Prompt | Copied exactly and without pictures, the lines from the beginning of the entries through the one that holds "total: 1220.71 -> 994.09" should form the entire reply.

Items from a data source
---

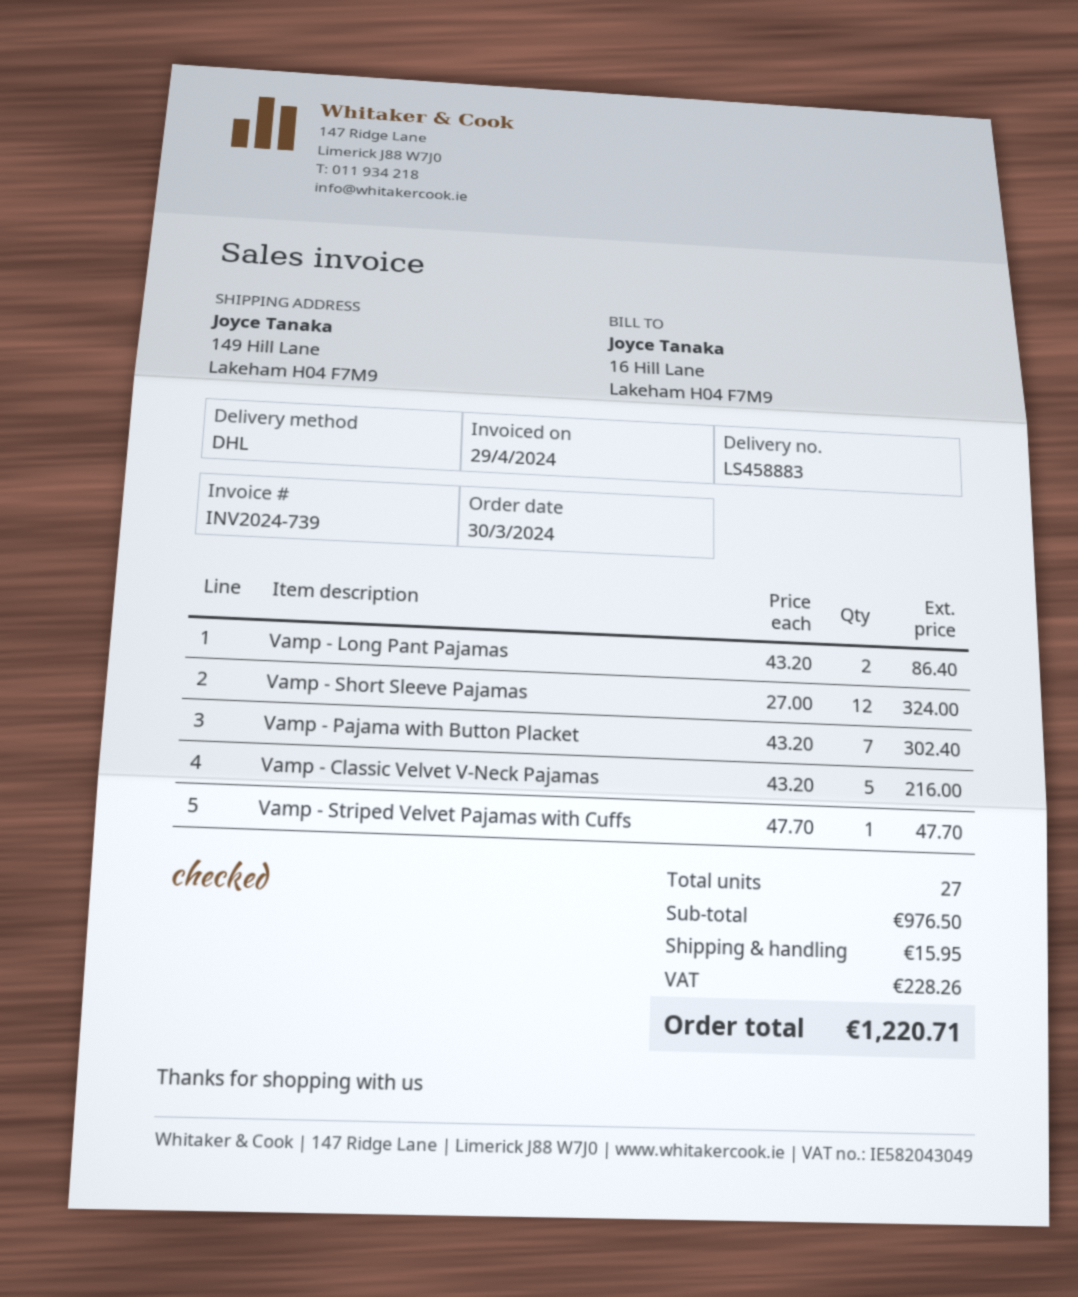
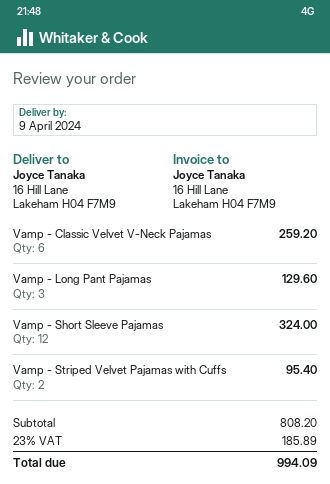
ship to: 149 Hill Lane, Lakeham H04 F7M9 -> 16 Hill Lane, Lakeham H04 F7M9
Vamp - Long Pant Pajamas: 2 for 86.40 -> 3 for 129.60
Vamp - Pajama with Button Placket: 7 for 302.40 -> none
Vamp - Classic Velvet V-Neck Pajamas: 5 for 216.00 -> 6 for 259.20
Vamp - Striped Velvet Pajamas with Cuffs: 1 for 47.70 -> 2 for 95.40
subtotal: 976.50 -> 808.20
shipping: 15.95 -> none
tax: 228.26 -> 185.89
total: 1220.71 -> 994.09

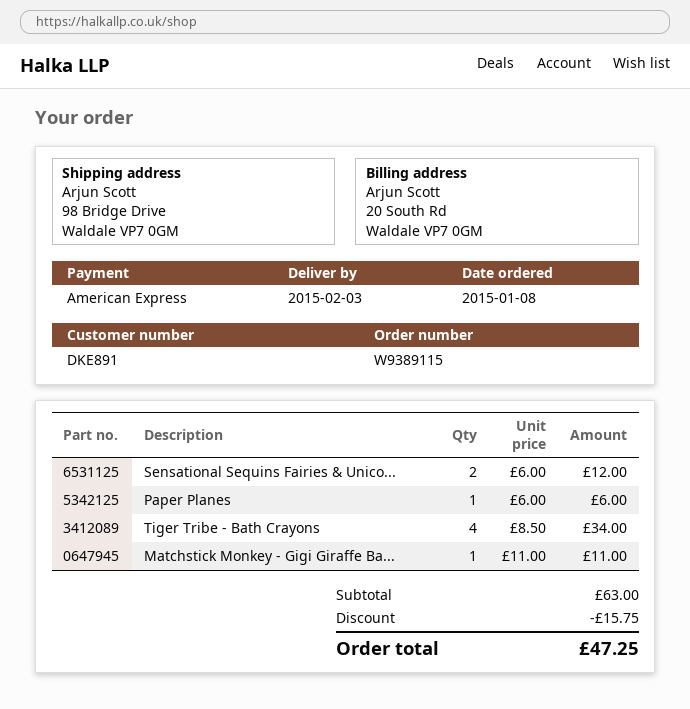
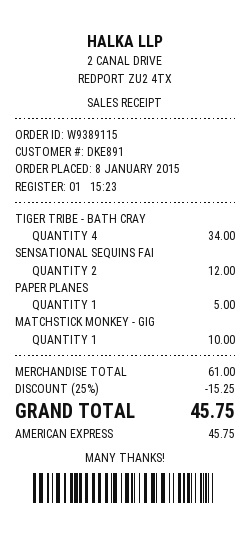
Paper Planes: 1 for 6.00 -> 1 for 5.00
Matchstick Monkey - Gigi Giraffe Ba...: 1 for 11.00 -> 1 for 10.00
subtotal: 63.00 -> 61.00
discount: 15.75 -> 15.25
total: 47.25 -> 45.75

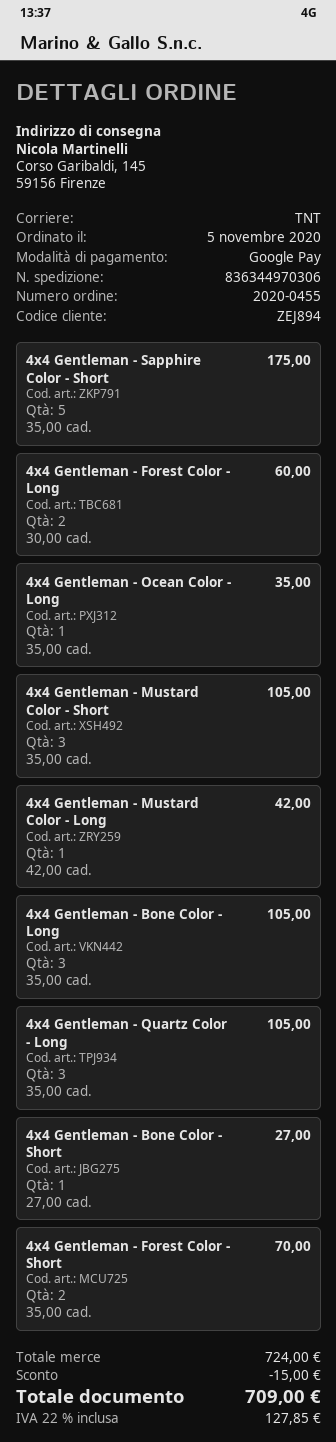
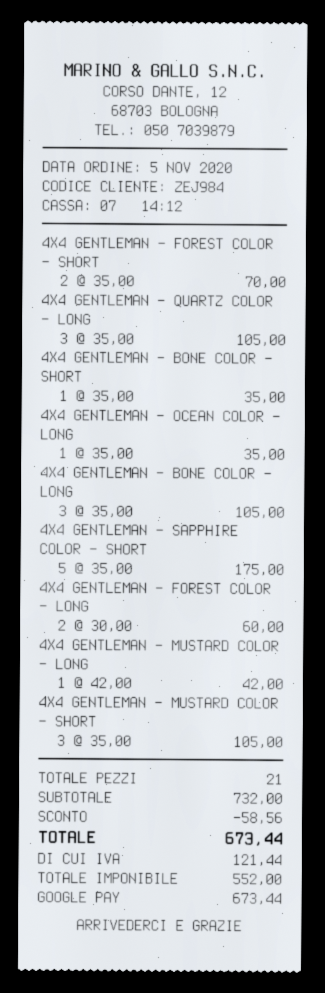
customer number: ZEJ894 -> ZEJ984
4x4 Gentleman - Bone Color - Short: 1 x 27.00 = 27.00 -> 1 x 35.00 = 35.00
subtotal: 724.00 -> 732.00
discount: 15.00 -> 58.56
tax: 127.85 -> 121.44
total: 709.00 -> 673.44

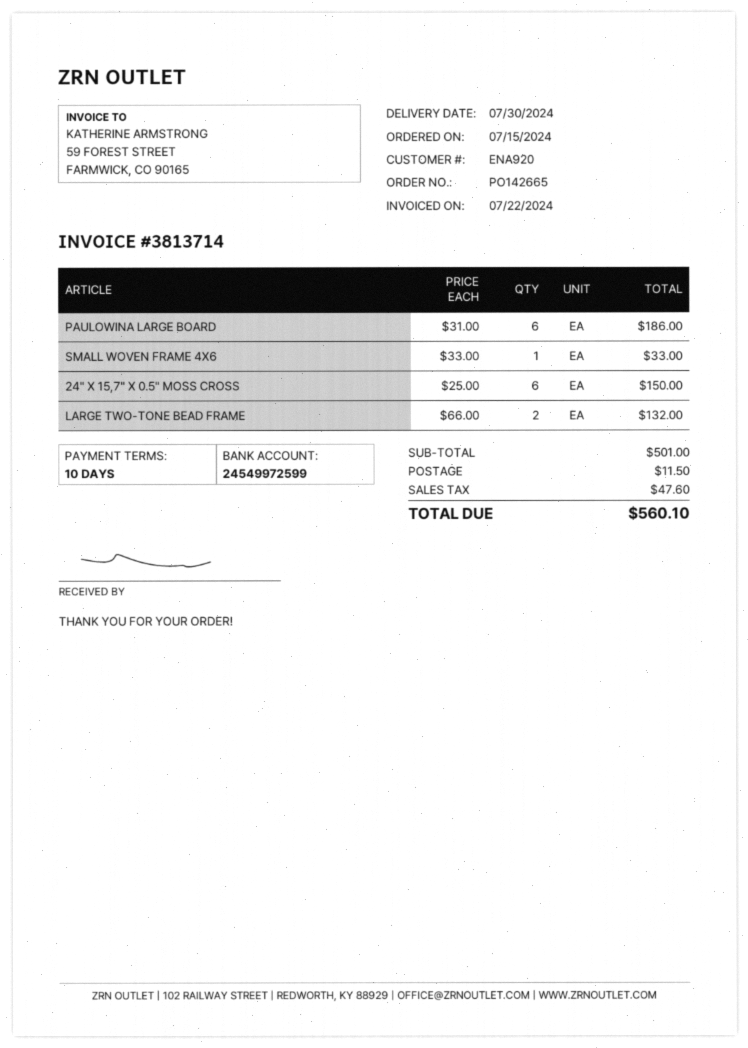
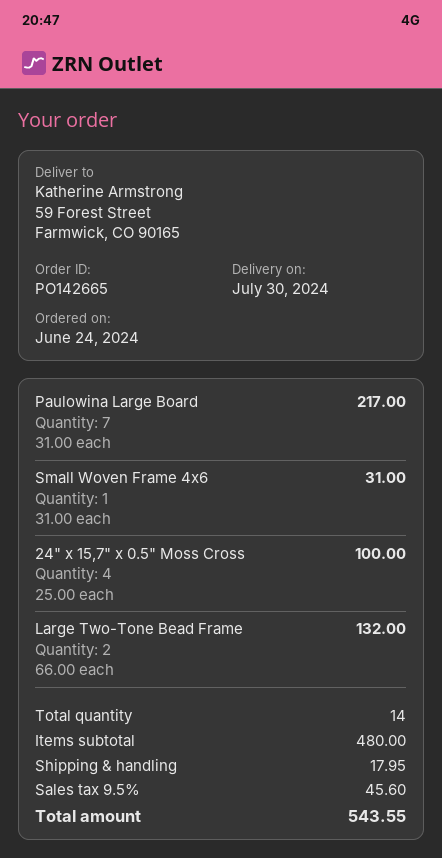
order date: 2024-07-15 -> 2024-06-24
PAULOWINA LARGE BOARD: 6 x 31.00 = 186.00 -> 7 x 31.00 = 217.00
SMALL WOVEN FRAME 4X6: 1 x 33.00 = 33.00 -> 1 x 31.00 = 31.00
24" X 15,7" X 0.5" MOSS CROSS: 6 x 25.00 = 150.00 -> 4 x 25.00 = 100.00
subtotal: 501.00 -> 480.00
shipping: 11.50 -> 17.95
tax: 47.60 -> 45.60
total: 560.10 -> 543.55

---

Answer section |
ship to: 149 Hill Lane, Lakeham H04 F7M9 -> 16 Hill Lane, Lakeham H04 F7M9
Vamp - Long Pant Pajamas: 2 for 86.40 -> 3 for 129.60
Vamp - Pajama with Button Placket: 7 for 302.40 -> none
Vamp - Classic Velvet V-Neck Pajamas: 5 for 216.00 -> 6 for 259.20
Vamp - Striped Velvet Pajamas with Cuffs: 1 for 47.70 -> 2 for 95.40
subtotal: 976.50 -> 808.20
shipping: 15.95 -> none
tax: 228.26 -> 185.89
total: 1220.71 -> 994.09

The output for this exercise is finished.